▸ **EXERCISE MATERIALS**:
....................

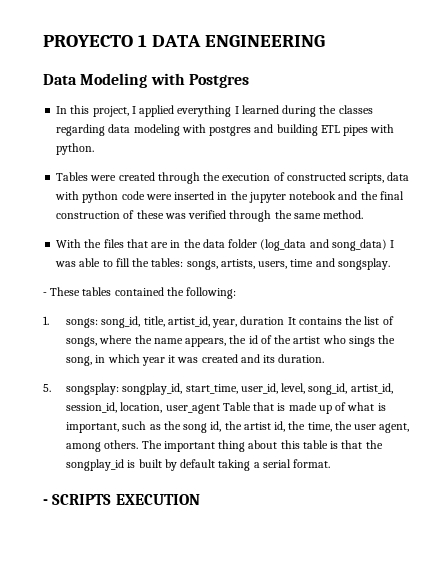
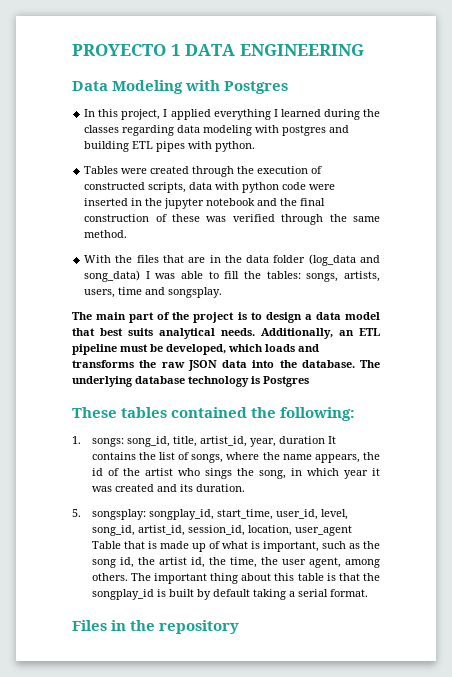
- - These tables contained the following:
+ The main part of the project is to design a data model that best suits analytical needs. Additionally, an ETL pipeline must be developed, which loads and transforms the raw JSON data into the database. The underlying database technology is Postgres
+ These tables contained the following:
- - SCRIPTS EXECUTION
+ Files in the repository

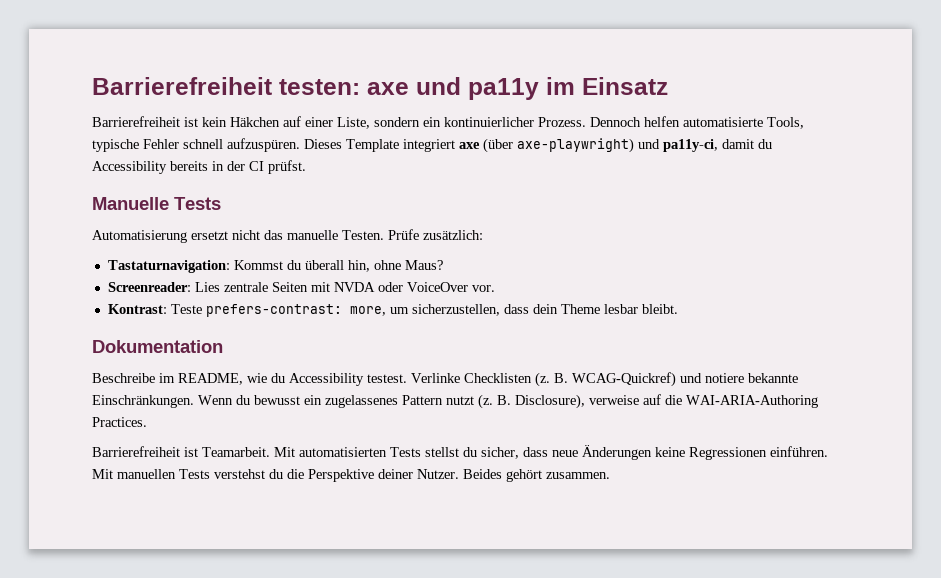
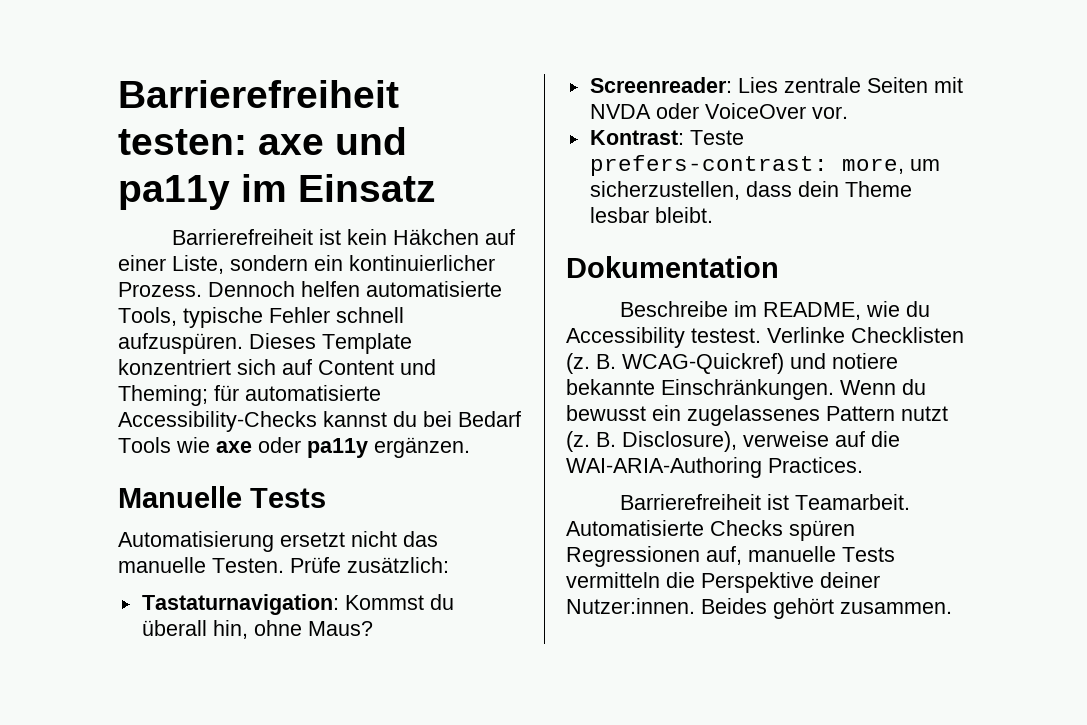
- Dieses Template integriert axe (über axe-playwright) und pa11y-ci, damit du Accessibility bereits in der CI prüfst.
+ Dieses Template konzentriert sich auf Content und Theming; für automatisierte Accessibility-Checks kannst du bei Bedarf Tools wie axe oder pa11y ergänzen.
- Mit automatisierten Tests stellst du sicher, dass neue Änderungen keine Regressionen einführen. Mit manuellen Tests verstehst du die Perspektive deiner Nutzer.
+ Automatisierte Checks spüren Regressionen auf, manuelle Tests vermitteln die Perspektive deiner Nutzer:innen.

....................

▸ **PROBLEM TO WORK ON**:
Output all the entries exactly, minus any pictures.

▸ **WRITTEN RESPONSE**:
- - These tables contained the following:
+ The main part of the project is to design a data model that best suits analytical needs. Additionally, an ETL pipeline must be developed, which loads and transforms the raw JSON data into the database. The underlying database technology is Postgres
+ These tables contained the following:
- - SCRIPTS EXECUTION
+ Files in the repository

- Dieses Template integriert axe (über axe-playwright) und pa11y-ci, damit du Accessibility bereits in der CI prüfst.
+ Dieses Template konzentriert sich auf Content und Theming; für automatisierte Accessibility-Checks kannst du bei Bedarf Tools wie axe oder pa11y ergänzen.
- Mit automatisierten Tests stellst du sicher, dass neue Änderungen keine Regressionen einführen. Mit manuellen Tests verstehst du die Perspektive deiner Nutzer.
+ Automatisierte Checks spüren Regressionen auf, manuelle Tests vermitteln die Perspektive deiner Nutzer:innen.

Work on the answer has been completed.